**What you should do**
From the first line to the last, set down the material exactly and drop every picture.

**Given records**
- Opening Delimiter -
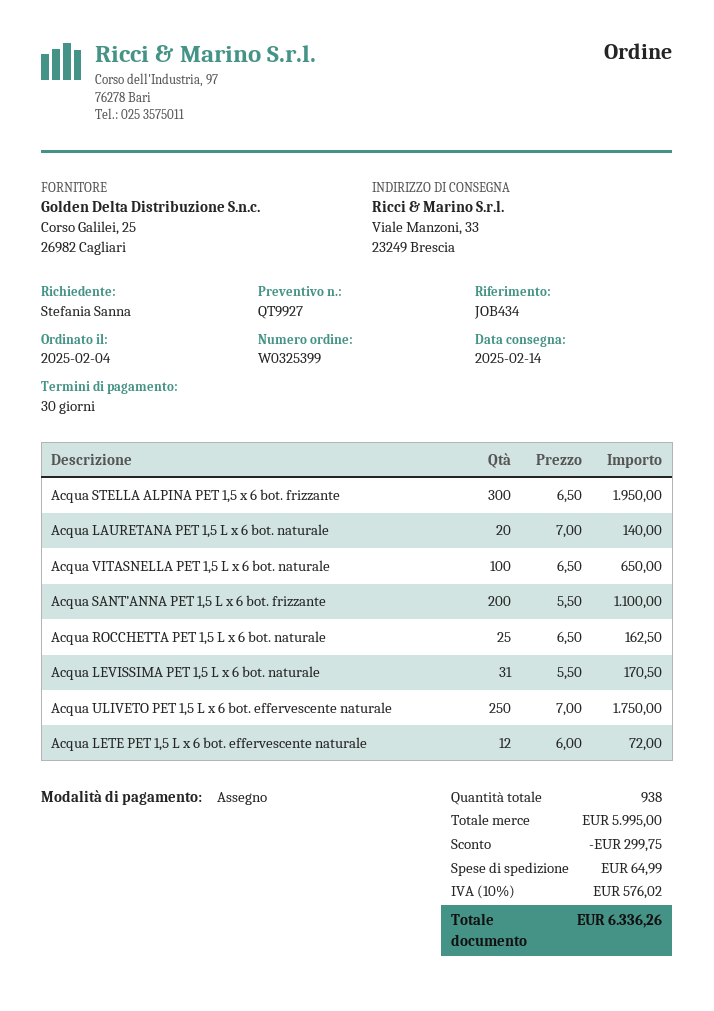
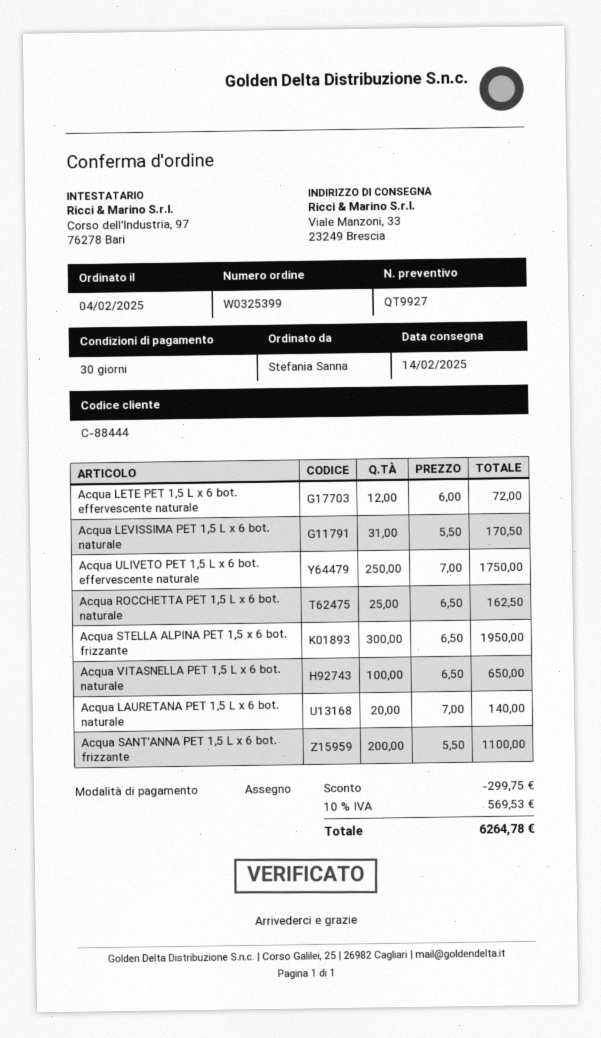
shipping: 64.99 -> none
tax: 10% = 576.02 -> 10% = 569.53
total: 6336.26 -> 6264.78

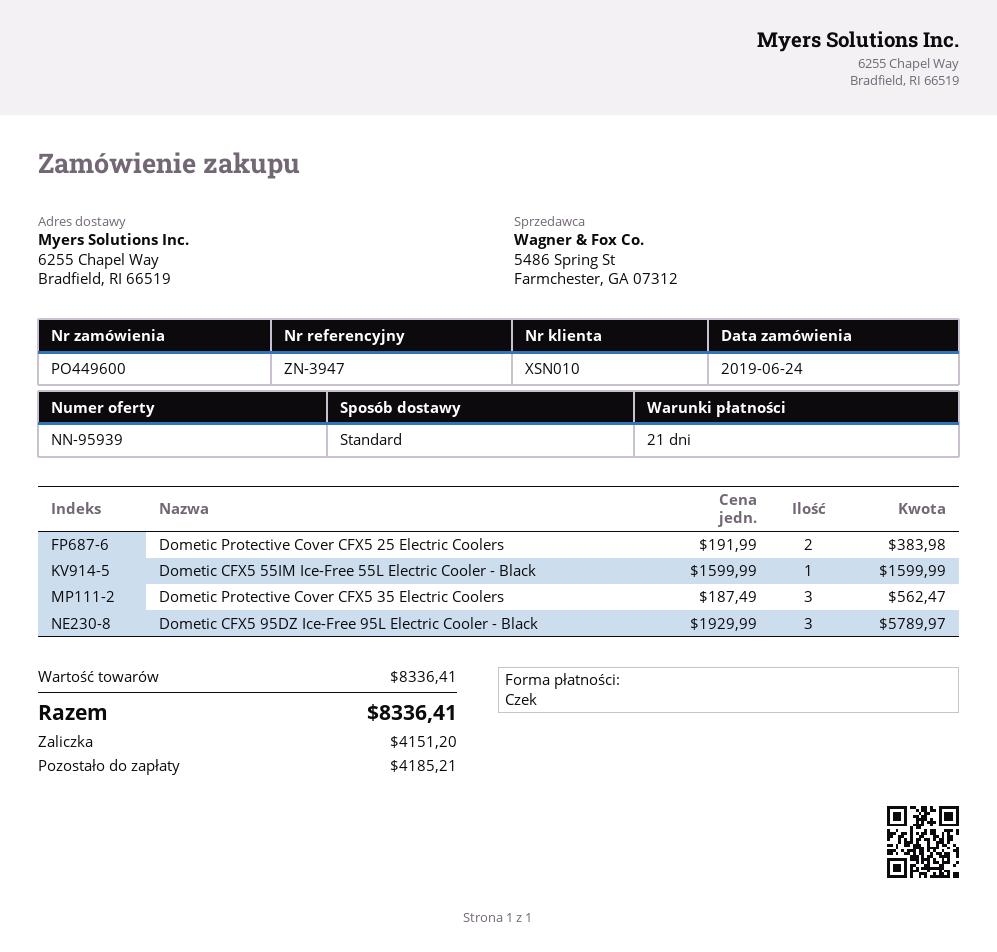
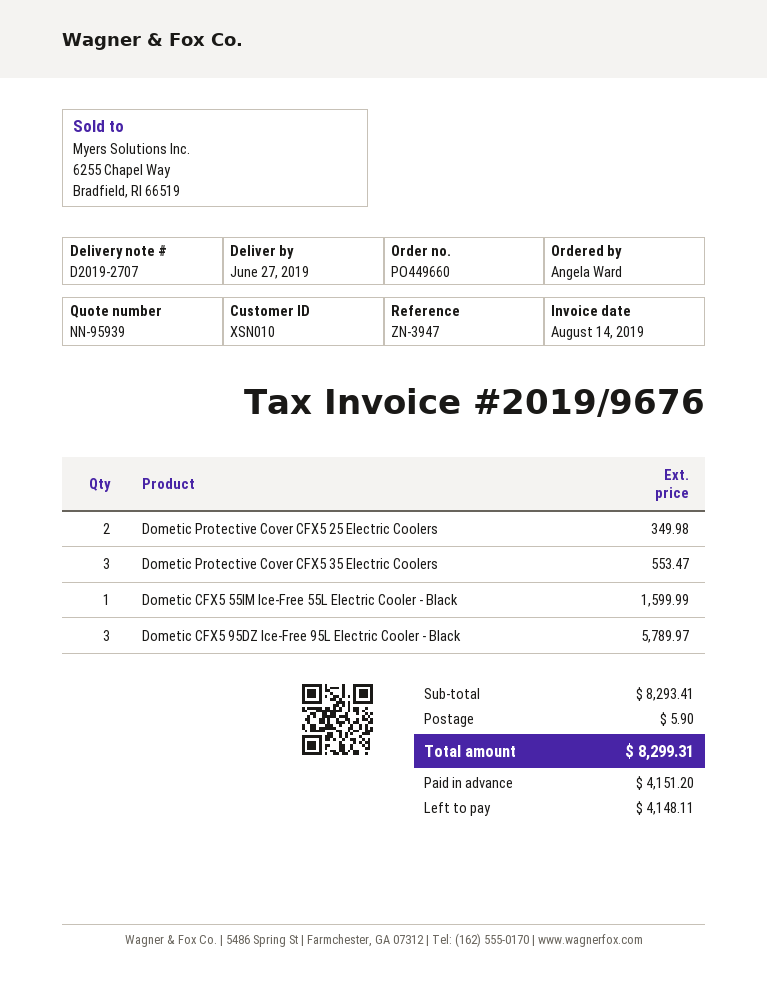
order number: PO449600 -> PO449660
Dometic Protective Cover CFX5 25 Electric Coolers: 2 for 383.98 -> 2 for 349.98
Dometic Protective Cover CFX5 35 Electric Coolers: 3 for 562.47 -> 3 for 553.47
subtotal: 8336.41 -> 8293.41
shipping: none -> 5.90
total: 8336.41 -> 8299.31
balance: 4185.21 -> 4148.11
- Closing Delimiter -
**Answer to the problem**
shipping: 64.99 -> none
tax: 10% = 576.02 -> 10% = 569.53
total: 6336.26 -> 6264.78

order number: PO449600 -> PO449660
Dometic Protective Cover CFX5 25 Electric Coolers: 2 for 383.98 -> 2 for 349.98
Dometic Protective Cover CFX5 35 Electric Coolers: 3 for 562.47 -> 3 for 553.47
subtotal: 8336.41 -> 8293.41
shipping: none -> 5.90
total: 8336.41 -> 8299.31
balance: 4185.21 -> 4148.11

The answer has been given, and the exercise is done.